Sunday, June 10, 2012

Wonder Woman #14 (January, 2008)

It's been a longstanding truism in Hollywood that female-starring action films are box office poison. Warner Brothers president Jeff Robinov was infamously rumored to have declared in 2007 that his company, the one that owns Wonder Woman, would never again make another such film after the twin failures of The Brave One and The Invasion. Never mind that those were both deeply flawed movies. Never mind the $675M earned by the Resident Evil franchise. Never mind Underworld's $460M. Tomb Raider's $404M? Kill Bill's $333M? How about the $557M in unadjusted dollars earned by Ellen Ripley across a quarter century, versus the $301M made in "current" money by combining Aliens and Predators? No wonder the grapevine says Robinov's got Wonder Woman back in the pipeline.

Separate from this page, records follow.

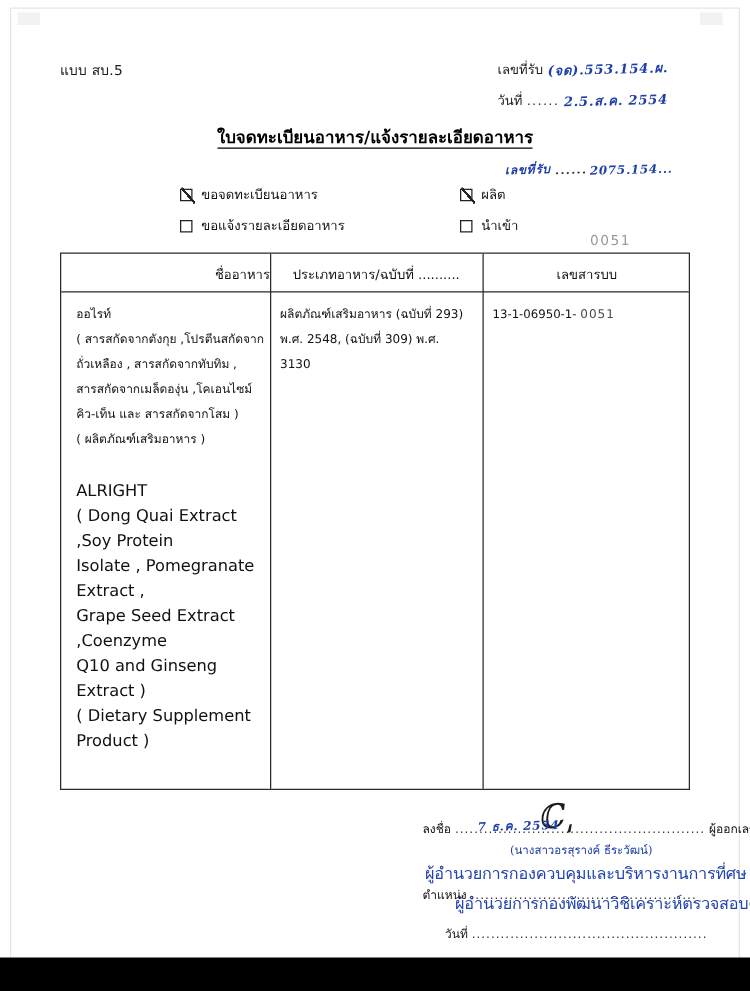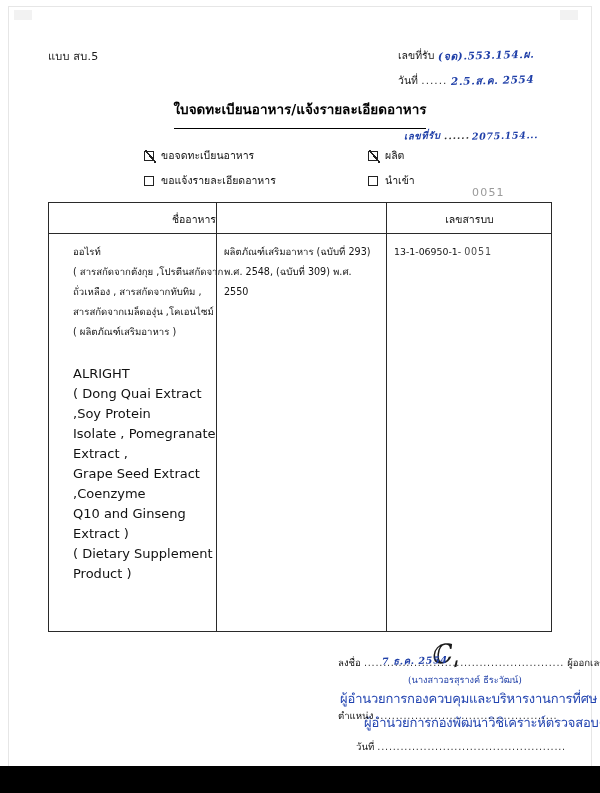--- a/index.html
+++ b/index.html
@@ -76,21 +76,21 @@
     position: absolute;
     left: 0; top: 98px;
     width: 600px;
     text-align: center;
     font-size: 13.5px;
     font-weight: 700;
     color: #000;
   }
   .doc-title span {
     border-bottom: 1.4px solid #000;
-    padding-bottom: 11px;
+    padding-bottom: 0;
   }
 
   .hand-note-title {
     position: absolute;
     left: 404px; top: 128px;
     font-size: 9.5px;
     white-space: nowrap;
   }
 
   
@@ -183,21 +183,21 @@
 
   .cell {
     position: absolute;
     top: 31px;
     box-sizing: border-box;
     padding: 8px 8px 0 8px;
     font-size: 9.6px;
     color: #111;
     line-height: 20px;
   }
-  .cell-1 { left: 16px; width: 167px; }
+  .cell-1 { left: 4px; width: 167px; }
   .cell-2 { left: 167px; width: 170px; }
   .cell-3 { left: 337px; width: 167px; }
 
   .cell-1 .en { font-size: 13px; }
   .cell-1 .gap { height: 22px; }
 
   .reg-no { white-space: nowrap; font-size: 9.4px; }
   .reg-stamp {
     color: #4a4a4a;
     letter-spacing: .8px;
@@ -321,40 +321,42 @@
   </div>
 
   <div class="stamp-0051">0051</div>
 
   <div class="tbl">
     <div class="tbl-head"></div>
     <div class="vline v1"></div>
     <div class="vline v2"></div>
 
     <div class="th th-1">ชื่ออาหาร</div>
+    <div class="th th-2">ประเภทอาหาร/ฉบับที่ ..........</div>
     <div class="th th-3">เลขสารบบ</div>
 
     <div class="cell cell-1">
       <div>ออไรท์</div>
       <div>( สารสกัดจากตังกุย ,โปรตีนสกัดจาก</div>
       <div>ถั่วเหลือง , สารสกัดจากทับทิม ,</div>
       <div>สารสกัดจากเมล็ดองุ่น ,โคเอนไซม์</div>
+      <div>คิว-เท็น  และ สารสกัดจากโสม )</div>
       <div>( ผลิตภัณฑ์เสริมอาหาร )</div>
       <div class="gap"></div>
       <div class="en">ALRIGHT</div>
       <div class="en">(  Dong Quai Extract ,Soy Protein</div>
       <div class="en">Isolate ,  Pomegranate Extract ,</div>
       <div class="en">Grape Seed Extract ,Coenzyme</div>
       <div class="en">Q10  and Ginseng Extract )</div>
       <div class="en">( Dietary Supplement Product )</div>
     </div>
 
     <div class="cell cell-2">
       <div>ผลิตภัณฑ์เสริมอาหาร (ฉบับที่ 293)</div>
-      <div>พ.ศ. 2548, (ฉบับที่ 309) พ.ศ. 2550</div>
+      <div>พ.ศ. 2548, (ฉบับที่ 309) พ.ศ. 3130</div>
     </div>
 
     <div class="cell cell-3">
       <div class="reg-no">
         <span>13-1-06950-1-</span>
         <span class="reg-stamp">0051</span>
       </div>
     </div>
   </div>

Meanwhile, DC's had two Wonder Woman related "event" series in the past twenty years. One was 1991's justifiably forgotten War of the Gods, which was merely Catwoman in comparison to 2007's Amazons Attack!, the Cutthroat Island of comics. Wonder Woman #11-13 were direct tie-ins. Let us never speak of them. There's nothing wrong with a female-driven extravaganza (The Hunger Games alone made more than any one of the previously mentioned franchises combined,) but when you do it bad, it quickly becomes an epic scale boondoggle.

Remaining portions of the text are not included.